Hospital operations are certainly high fixed-cost enterprises; but they are not unto themselves, the problem. We’ve got three layers of the cake; let me delve into that problem. First, we have a primary care opportunity to identify disease earlier and mitigate or slow disease progression; that’s opportunity number one. And value-based care creates the economic model for that to work and to scale it. The second issue is a pricing problem. The problem is that hospitals have created a little bit of a complicated accounting system where they have to upcharge prices on their commercial book of business in order to subsidize the costs of the publicly funded [Medicare and Medicaid] patients. However, if we had effective primary care to remove the lower—acuity patients, you could create pre-hospital-at-home, really, allowing Medicare and Medicaid patients being admitted to programs that can be run cost-effectively. So that overhead you’re describing gets more rationally allocated. Economists would say, you put your assets to your highest and best use. You have hospitals with beds filled with patients who could have been taken care of better in the community.

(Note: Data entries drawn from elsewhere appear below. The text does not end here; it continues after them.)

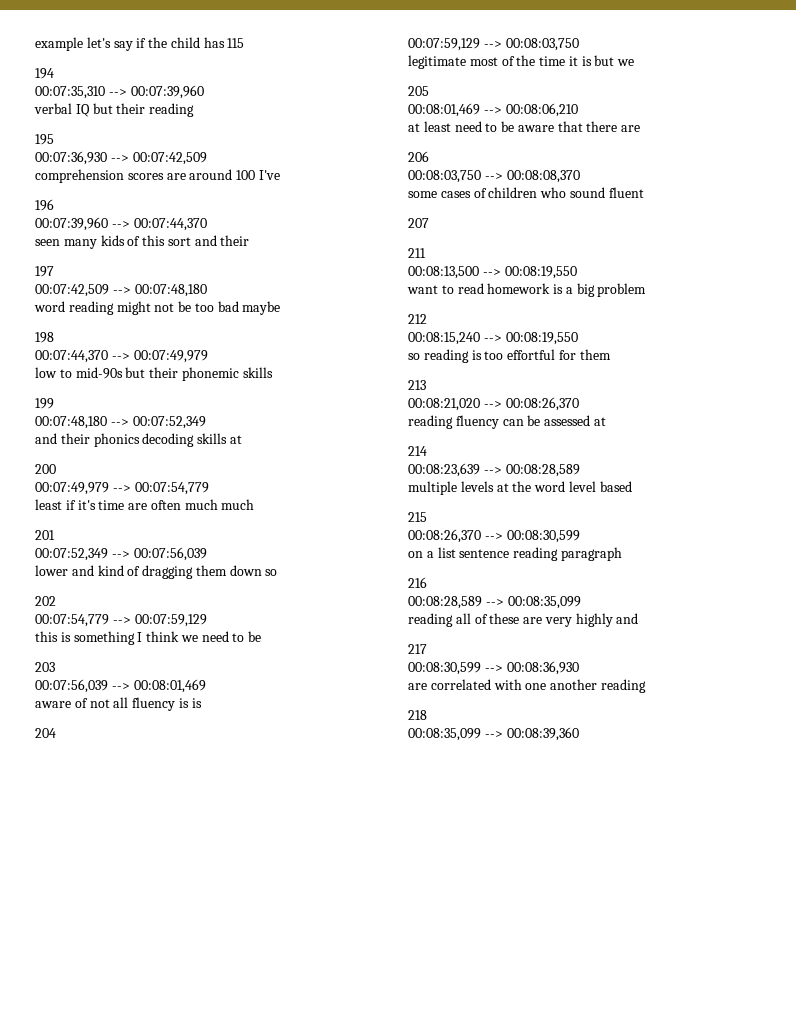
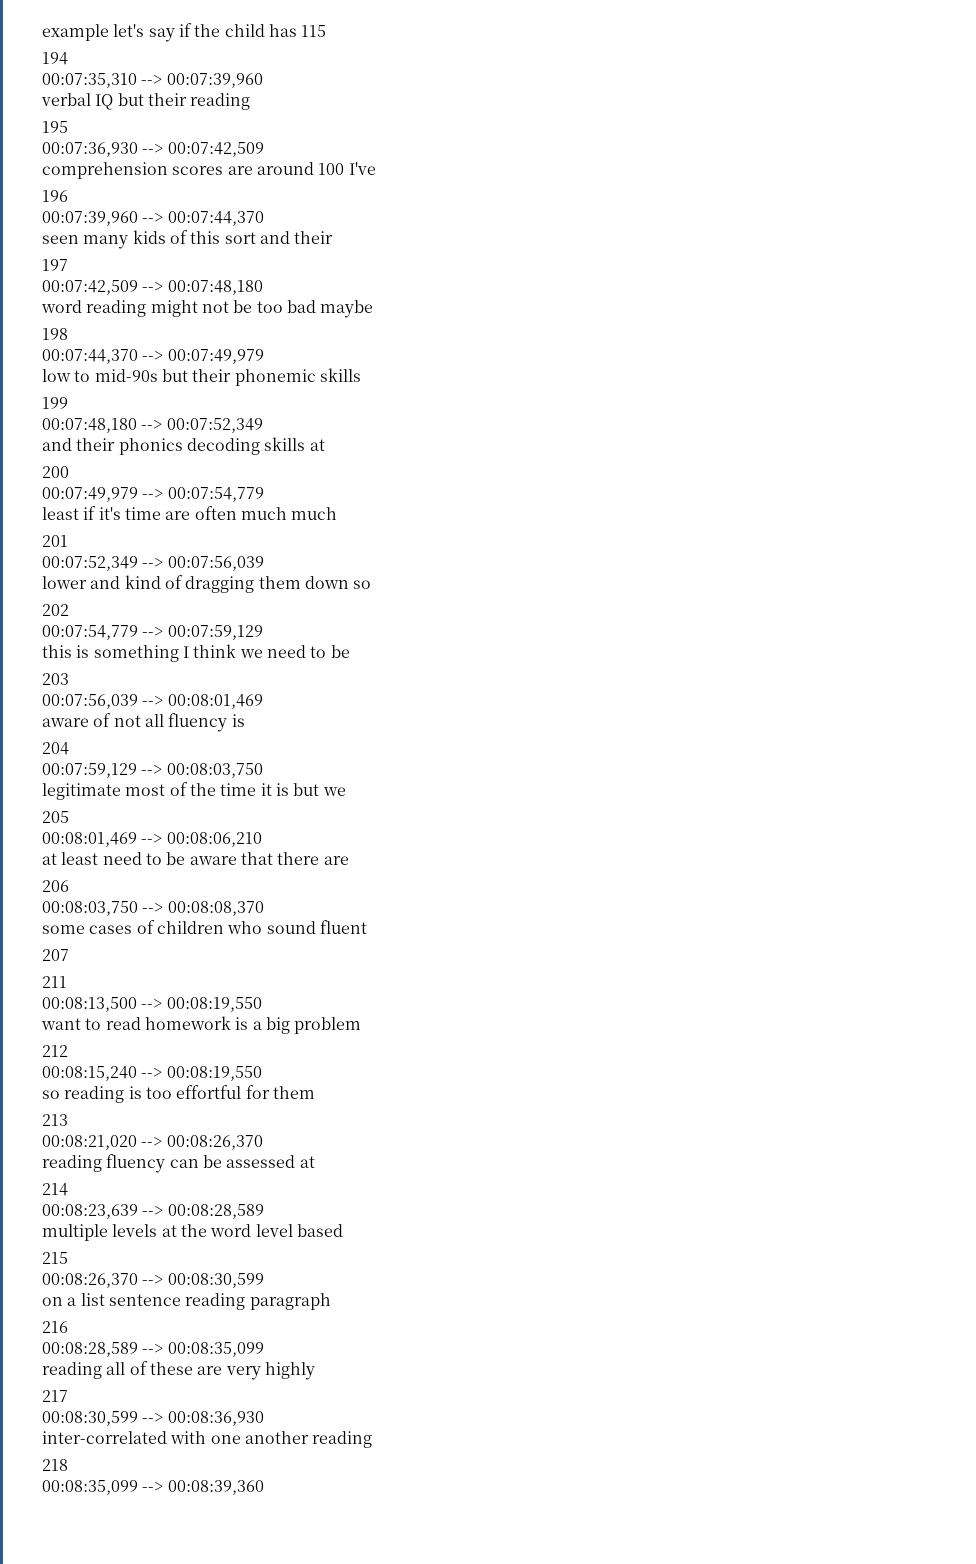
- aware of not all fluency is is
+ aware of not all fluency is
- reading all of these are very highly and
+ reading all of these are very highly
- are correlated with one another reading
+ inter-correlated with one another reading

So then, the third layer of the cake? What’s the most successful program that CMS [the Centers for Medicare and Medicaid Services] has run in the last decade? The Maryland Global Budget Model [also known as the Maryland Total Cost of Care Model and the Maryland Global Budget Program]. It fixes hospitals’ budgets so they can be the leaders who can reallocate primary care and outpatient care and not financially worry about losses. More needs to be done to study the Maryland Global Budget Model; but it reflects the dream of administrators—if I could be unshackled from the unit economics of an admission, I might put my resources to bear more effectively, not just through primary care, but also through investments in retail care and home-based care delivery. I can’t imagine that Maryland has solved all of this, but they had the right model. So independent physician groups, the best model for Medicare ACOs. But incorporating specialists and hospital economics, it does feel like the Maryland Global Budget gives us a second option as an anchor of an American healthcare system. Imagine if the tech sector had built for the Maryland model, we might be much further ahead in developing the tools we need [for this journey].
What must provider leaders do to prepare for the evolution that will take place in the U.S. healthcare system in the next five years?
Let me introduce a term here: health information fiduciary. Let me explain: A world-class physician practice is out there educating the public that they’re ready for business, welcomes people, cares for patients, and provides great service. That’s still a fee-for-service model. When you don’t know the patient, you want them to come to you and you’ll respond. But a health information fiduciary is someone who knows something about you before you arrive. In the case of CMS, it’s the ACO model, where you get claims data on day one. So a health information fiduciary is permissioned to access information about you to glean information before you come in for the next visit, and intervenes in the best way. It might mean calling you up proactively, or enrolling you in some kind of program or coordinating chronic care management programs with physicians and their teams. So enrollment in programs, monitoring, triaging, that happens when a health information fiduciary understands that they’re responsible for the care of these patients. Both are important roles. I would like many more provider organizations to have at least a startup within their organizations that operations as some kind of health information fiduciary. When we debated the fiduciary role for financial advisors in the White House, the idea was that in a complex world of investing in stocks, people rely on their brokers, but if a broker gets a higher commission to get you to invest in Product A, it doesn’t feel as though they’re on your side necessarily. So a 21st-century Hippocratic oath might involve sourcing information and interacting proactively with people. And it’s proactive, connected and coordinated.